ECLI:NL:RBDHA:2025:22797
Rechtbank Den Haag
- Wraking
- Rechtspraak.nl
Afwijzing wrakingsverzoek in belastingzaken met betrekking tot de toepassing van Unierecht
Op 1 december 2025 heeft de meervoudige wrakingskamer van de Rechtbank Den Haag uitspraak gedaan op het wrakingsverzoek van verzoeker, bijgestaan door zijn advocaat mr. J.S. de Gram. Het verzoek tot wraking was ingediend tegen mr. B. van Walderveen, rechterplaatsvervanger, en betrof een cluster van belastingzaken.
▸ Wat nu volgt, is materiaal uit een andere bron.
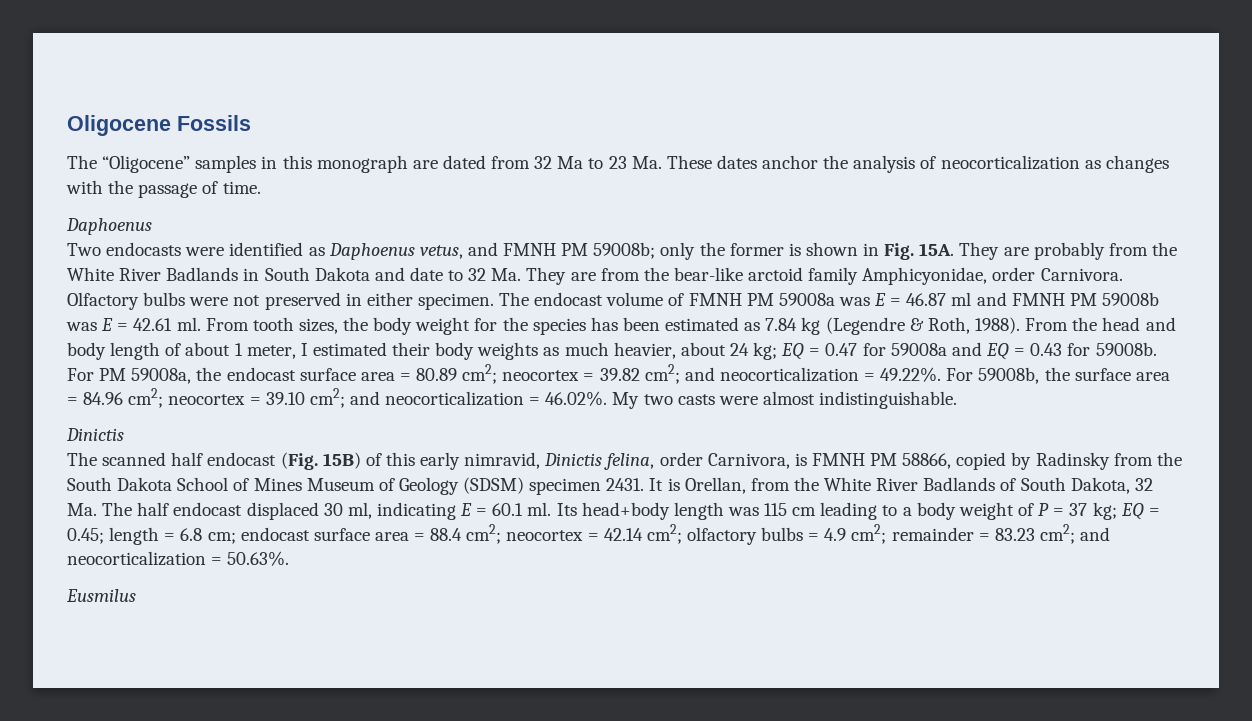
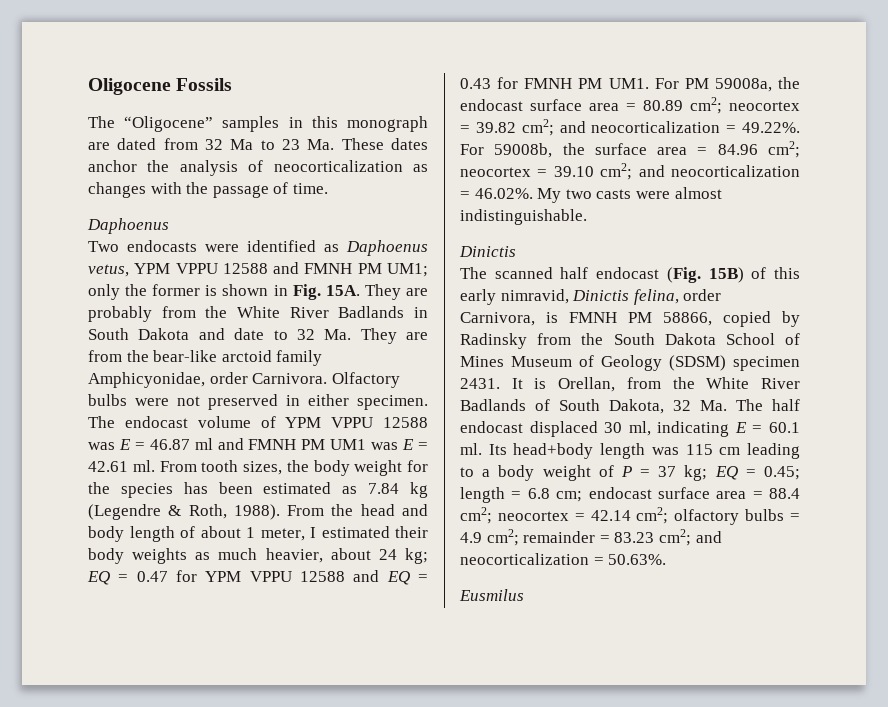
- Two endocasts were identified as Daphoenus vetus, and FMNH PM 59008b; only the former is shown in Fig. 15A.
+ Two endocasts were identified as Daphoenus vetus, YPM VPPU 12588 and FMNH PM UM1; only the former is shown in Fig. 15A.
- The endocast volume of FMNH PM 59008a was E = 46.87 ml and FMNH PM 59008b was E = 42.61 ml.
+ The endocast volume of YPM VPPU 12588 was E = 46.87 ml and FMNH PM UM1 was E = 42.61 ml.
- EQ = 0.47 for 59008a and EQ = 0.43 for 59008b. For PM 59008a, the endocast surface area = 80.89 cm2;
+ EQ = 0.47 for YPM VPPU 12588 and EQ = 0.43 for FMNH PM UM1. For PM 59008a, the endocast surface area = 80.89 cm2;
Verzoeker stelde dat de rechter vooringenomen was omdat hij het nationale recht boven het Unierecht zou laten prevaleren. De wrakingskamer oordeelde dat het verzoek niet ontvankelijk was, omdat de gronden te algemeen waren geformuleerd en dat de rechter niet vooringenomen was. De wrakingskamer wees het verzoek af en stelde vast dat de rechter niet in de wraking berustte. De wrakingskamer concludeerde dat de verzoeken tot wraking als verkapt rechtsmiddel waren gebruikt en dat toekomstige verzoeken van verzoeker in deze zaken niet meer in behandeling zullen worden genomen. De behandeling van de hoofdzaak gaat door zoals gepland.